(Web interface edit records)
##########

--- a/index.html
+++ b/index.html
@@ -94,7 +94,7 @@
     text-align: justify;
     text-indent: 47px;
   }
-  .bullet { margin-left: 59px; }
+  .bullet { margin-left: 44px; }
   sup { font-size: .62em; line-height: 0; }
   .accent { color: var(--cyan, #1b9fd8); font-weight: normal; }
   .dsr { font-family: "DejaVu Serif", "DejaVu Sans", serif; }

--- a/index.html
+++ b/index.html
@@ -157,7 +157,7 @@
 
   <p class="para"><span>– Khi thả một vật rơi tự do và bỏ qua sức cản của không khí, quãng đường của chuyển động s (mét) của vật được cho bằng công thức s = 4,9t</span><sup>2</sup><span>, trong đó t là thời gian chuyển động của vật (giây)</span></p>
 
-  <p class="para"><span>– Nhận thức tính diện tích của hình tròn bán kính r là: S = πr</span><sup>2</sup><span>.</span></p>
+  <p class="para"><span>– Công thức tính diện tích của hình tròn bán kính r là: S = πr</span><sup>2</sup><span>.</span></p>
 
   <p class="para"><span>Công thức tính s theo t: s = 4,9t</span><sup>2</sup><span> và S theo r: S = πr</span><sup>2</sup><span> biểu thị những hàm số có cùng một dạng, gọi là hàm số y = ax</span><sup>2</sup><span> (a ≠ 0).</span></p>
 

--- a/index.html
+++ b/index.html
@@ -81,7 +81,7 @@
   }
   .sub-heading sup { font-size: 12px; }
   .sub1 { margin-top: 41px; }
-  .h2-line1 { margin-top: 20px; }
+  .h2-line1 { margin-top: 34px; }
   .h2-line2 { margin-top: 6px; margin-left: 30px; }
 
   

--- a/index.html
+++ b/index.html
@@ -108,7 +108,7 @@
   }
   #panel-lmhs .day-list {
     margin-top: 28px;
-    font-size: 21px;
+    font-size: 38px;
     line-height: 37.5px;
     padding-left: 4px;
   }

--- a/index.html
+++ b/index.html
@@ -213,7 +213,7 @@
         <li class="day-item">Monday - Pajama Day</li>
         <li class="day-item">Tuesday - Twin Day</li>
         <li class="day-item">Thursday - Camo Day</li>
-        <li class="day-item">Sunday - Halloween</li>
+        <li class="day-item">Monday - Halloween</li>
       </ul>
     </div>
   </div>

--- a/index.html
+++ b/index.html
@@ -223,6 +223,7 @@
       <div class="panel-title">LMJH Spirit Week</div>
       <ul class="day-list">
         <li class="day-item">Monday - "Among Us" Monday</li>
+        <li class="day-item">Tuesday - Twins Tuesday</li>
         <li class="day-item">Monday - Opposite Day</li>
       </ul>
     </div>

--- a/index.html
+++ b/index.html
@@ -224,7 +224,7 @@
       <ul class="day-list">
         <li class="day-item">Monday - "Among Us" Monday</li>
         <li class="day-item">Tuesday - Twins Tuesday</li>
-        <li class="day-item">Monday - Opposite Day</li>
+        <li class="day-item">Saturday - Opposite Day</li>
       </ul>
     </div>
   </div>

##########

-- ABOUT THIS EXERCISE --
Copy out every line in the entries above that holds "diện".

-- OUTPUT OF THE TASK --
-  <p class="para"><span>– Nhận thức tính diện tích của hình tròn bán kính r là: S = πr</span><sup>2</sup><span>.</span></p>
+  <p class="para"><span>– Công thức tính diện tích của hình tròn bán kính r là: S = πr</span><sup>2</sup><span>.</span></p>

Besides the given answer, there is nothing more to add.